___ DATA IN THIS EXERCISE ___

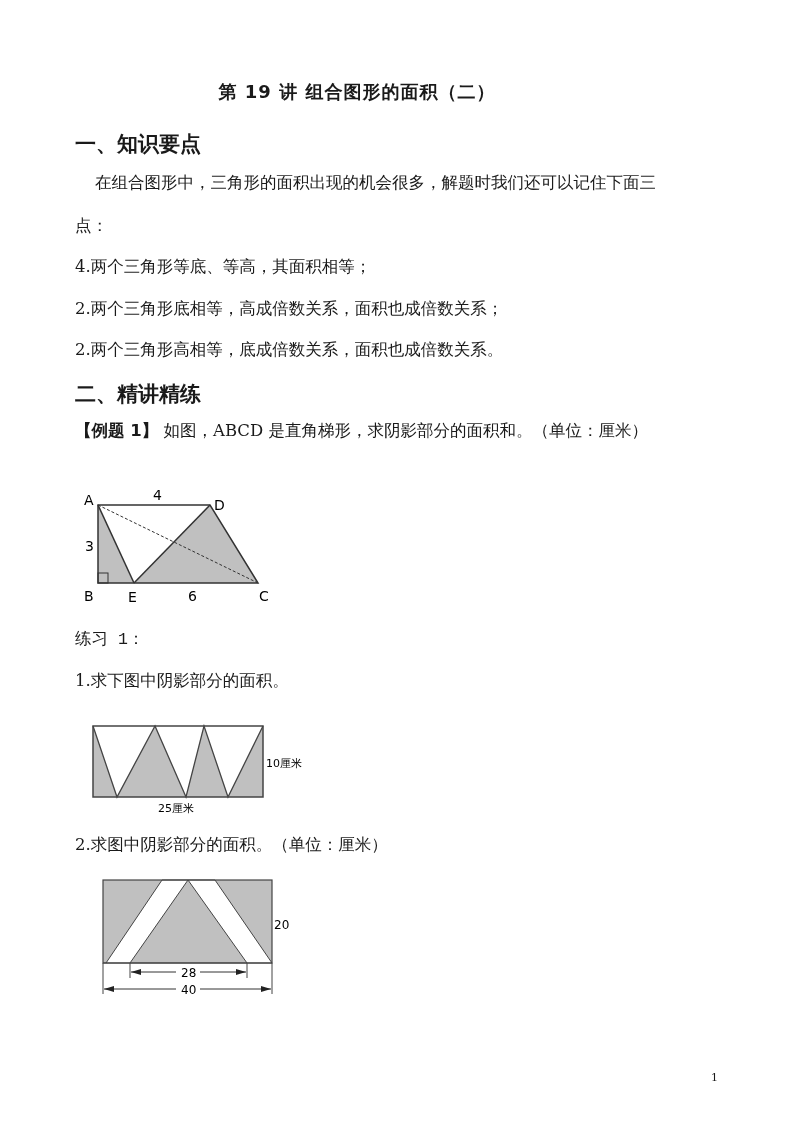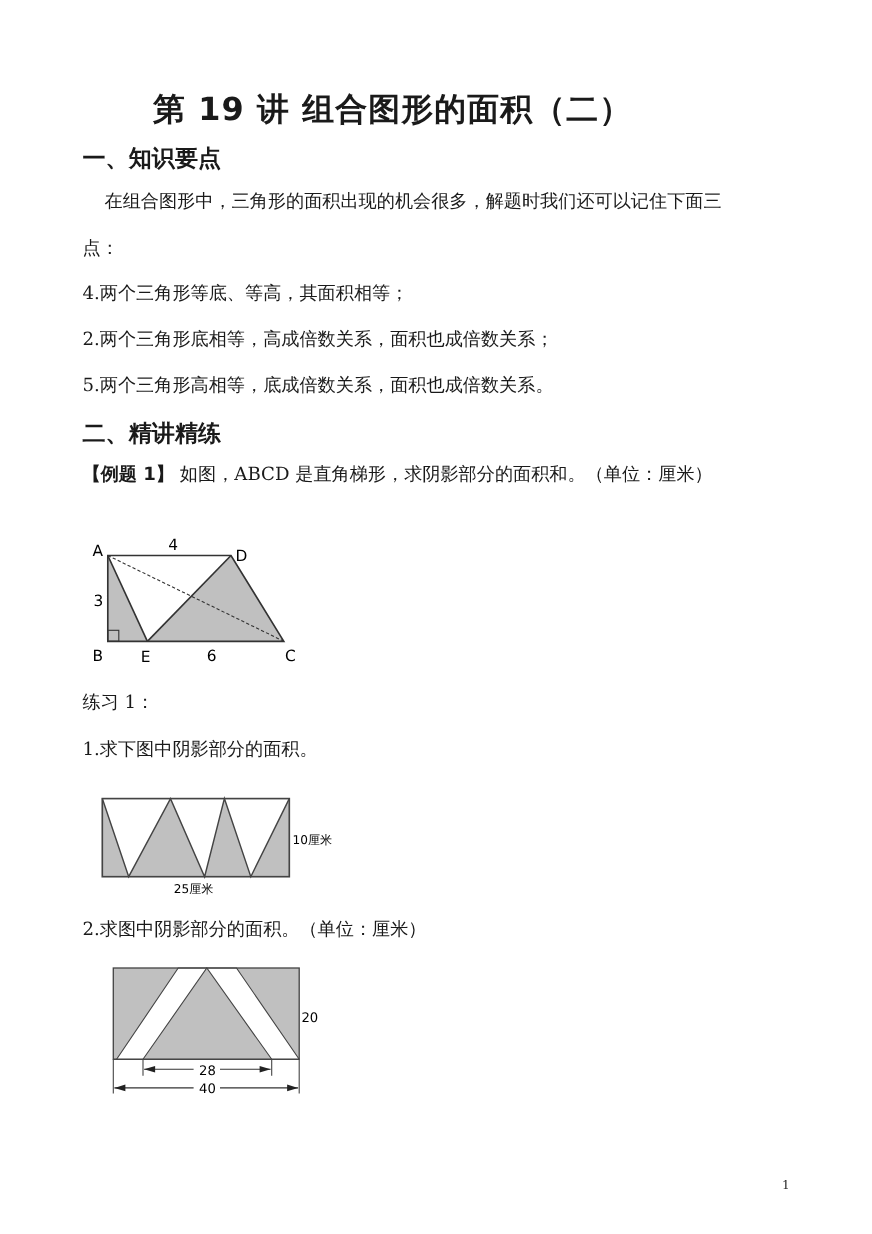--- a/index.html
+++ b/index.html
@@ -1,37 +1,37 @@
 <!DOCTYPE html>
 <html><head>
 <meta charset="utf-8">
 <style>
   html, body { margin:0; padding:0; background:#ffffff; }
   body { width:793px; height:1122px; position:relative; overflow:hidden;
          font-family:"DejaVu Serif","Liberation Serif",serif; color:#1a1a1a; }
   .abs { position:absolute; white-space:nowrap; }
-  .title { left:0; width:714px; text-align:center; top:80px; font-size:29px; font-weight:bold;
+  .title { left:0; width:714px; text-align:center; top:80px; font-size:18px; font-weight:bold;
            font-family:"DejaVu Sans","Liberation Sans",sans-serif; letter-spacing:1px; }
   .h2 { font-size:21px; font-weight:bold; font-family:"DejaVu Sans","Liberation Sans",sans-serif; }
   .p { font-size:16.5px; }
   .ex-label { font-weight:bold; font-family:"DejaVu Sans","Liberation Sans",sans-serif; }
   svg text { font-family:"DejaVu Sans","Liberation Sans",sans-serif; }
   .pagenum { font-size:11px; }
 </style>
 </head>
 <body>
 
 <div class="abs title">第 19 讲  组合图形的面积（二）</div>
 
 <div class="abs h2" style="left:75px;top:130px;">一、知识要点</div>
 <div class="abs p" style="left:75px;top:172px;margin-left:20px;">在组合图形中，三角形的面积出现的机会很多，解题时我们还可以记住下面三</div>
 <div class="abs p" style="left:75px;top:215px;">点：</div>
 <div class="abs p" style="left:75px;top:256px;">4.两个三角形等底、等高，其面积相等；</div>
 <div class="abs p" style="left:75px;top:298px;">2.两个三角形底相等，高成倍数关系，面积也成倍数关系；</div>
-<div class="abs p" style="left:75px;top:339px;">5.两个三角形高相等，底成倍数关系，面积也成倍数关系。</div>
+<div class="abs p" style="left:75px;top:339px;">2.两个三角形高相等，底成倍数关系，面积也成倍数关系。</div>
 
 <div class="abs h2" style="left:75px;top:380px;">二、精讲精练</div>
 <div class="abs p" style="left:75px;top:420px;">
   <span class="ex-label">【例题 1】</span><span> 如图，ABCD 是直角梯形，求阴影部分的面积和。（单位：厘米）</span>
 </div>
 
 <svg class="abs" style="left:0;top:0;" width="793" height="1122">
   <g>
     <polygon points="98,505 98,583 134,583" fill="#c0c0c0"></polygon>
     <polygon points="134,583 210,505 258,583" fill="#c0c0c0"></polygon>
@@ -80,17 +80,17 @@
     <line x1="104" y1="989" x2="176" y2="989" stroke="#333" stroke-width="1"></line>
     <line x1="200" y1="989" x2="271" y2="989" stroke="#333" stroke-width="1"></line>
     <polygon points="104,989 114,986 114,992" fill="#222"></polygon>
     <polygon points="271,989 261,986 261,992" fill="#222"></polygon>
     <text x="274" y="929" font-size="12">20</text>
     <text x="181" y="977" font-size="12">28</text>
     <text x="181" y="994" font-size="12">40</text>
   </g>
 </svg>
 
-<div class="abs p" style="left:75px;top:628px;">练习 1：</div>
+<div class="abs p" style="left:75px;top:628px;font-family:Liberation Mono, monospace;">练习 1：</div>
 <div class="abs p" style="left:75px;top:670px;">1.求下图中阴影部分的面积。</div>
 <div class="abs p" style="left:75px;top:834px;">2.求图中阴影部分的面积。（单位：厘米）</div>
 
 <div class="abs pagenum" style="left:711px;top:1071px;">1</div>
 
 </body></html>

___

WHAT NEEDS TO BE DONE
Without the pictures, retype the whole of the material above exactly.

OUTPUT OF THE TASK
--- a/index.html
+++ b/index.html
@@ -1,37 +1,37 @@
 <!DOCTYPE html>
 <html><head>
 <meta charset="utf-8">
 <style>
   html, body { margin:0; padding:0; background:#ffffff; }
   body { width:793px; height:1122px; position:relative; overflow:hidden;
          font-family:"DejaVu Serif","Liberation Serif",serif; color:#1a1a1a; }
   .abs { position:absolute; white-space:nowrap; }
-  .title { left:0; width:714px; text-align:center; top:80px; font-size:29px; font-weight:bold;
+  .title { left:0; width:714px; text-align:center; top:80px; font-size:18px; font-weight:bold;
            font-family:"DejaVu Sans","Liberation Sans",sans-serif; letter-spacing:1px; }
   .h2 { font-size:21px; font-weight:bold; font-family:"DejaVu Sans","Liberation Sans",sans-serif; }
   .p { font-size:16.5px; }
   .ex-label { font-weight:bold; font-family:"DejaVu Sans","Liberation Sans",sans-serif; }
   svg text { font-family:"DejaVu Sans","Liberation Sans",sans-serif; }
   .pagenum { font-size:11px; }
 </style>
 </head>
 <body>
 
 <div class="abs title">第 19 讲  组合图形的面积（二）</div>
 
 <div class="abs h2" style="left:75px;top:130px;">一、知识要点</div>
 <div class="abs p" style="left:75px;top:172px;margin-left:20px;">在组合图形中，三角形的面积出现的机会很多，解题时我们还可以记住下面三</div>
 <div class="abs p" style="left:75px;top:215px;">点：</div>
 <div class="abs p" style="left:75px;top:256px;">4.两个三角形等底、等高，其面积相等；</div>
 <div class="abs p" style="left:75px;top:298px;">2.两个三角形底相等，高成倍数关系，面积也成倍数关系；</div>
-<div class="abs p" style="left:75px;top:339px;">5.两个三角形高相等，底成倍数关系，面积也成倍数关系。</div>
+<div class="abs p" style="left:75px;top:339px;">2.两个三角形高相等，底成倍数关系，面积也成倍数关系。</div>
 
 <div class="abs h2" style="left:75px;top:380px;">二、精讲精练</div>
 <div class="abs p" style="left:75px;top:420px;">
   <span class="ex-label">【例题 1】</span><span> 如图，ABCD 是直角梯形，求阴影部分的面积和。（单位：厘米）</span>
 </div>
 
 <svg class="abs" style="left:0;top:0;" width="793" height="1122">
   <g>
     <polygon points="98,505 98,583 134,583" fill="#c0c0c0"></polygon>
     <polygon points="134,583 210,505 258,583" fill="#c0c0c0"></polygon>
@@ -80,17 +80,17 @@
     <line x1="104" y1="989" x2="176" y2="989" stroke="#333" stroke-width="1"></line>
     <line x1="200" y1="989" x2="271" y2="989" stroke="#333" stroke-width="1"></line>
     <polygon points="104,989 114,986 114,992" fill="#222"></polygon>
     <polygon points="271,989 261,986 261,992" fill="#222"></polygon>
     <text x="274" y="929" font-size="12">20</text>
     <text x="181" y="977" font-size="12">28</text>
     <text x="181" y="994" font-size="12">40</text>
   </g>
 </svg>
 
-<div class="abs p" style="left:75px;top:628px;">练习 1：</div>
+<div class="abs p" style="left:75px;top:628px;font-family:Liberation Mono, monospace;">练习 1：</div>
 <div class="abs p" style="left:75px;top:670px;">1.求下图中阴影部分的面积。</div>
 <div class="abs p" style="left:75px;top:834px;">2.求图中阴影部分的面积。（单位：厘米）</div>
 
 <div class="abs pagenum" style="left:711px;top:1071px;">1</div>
 
 </body></html>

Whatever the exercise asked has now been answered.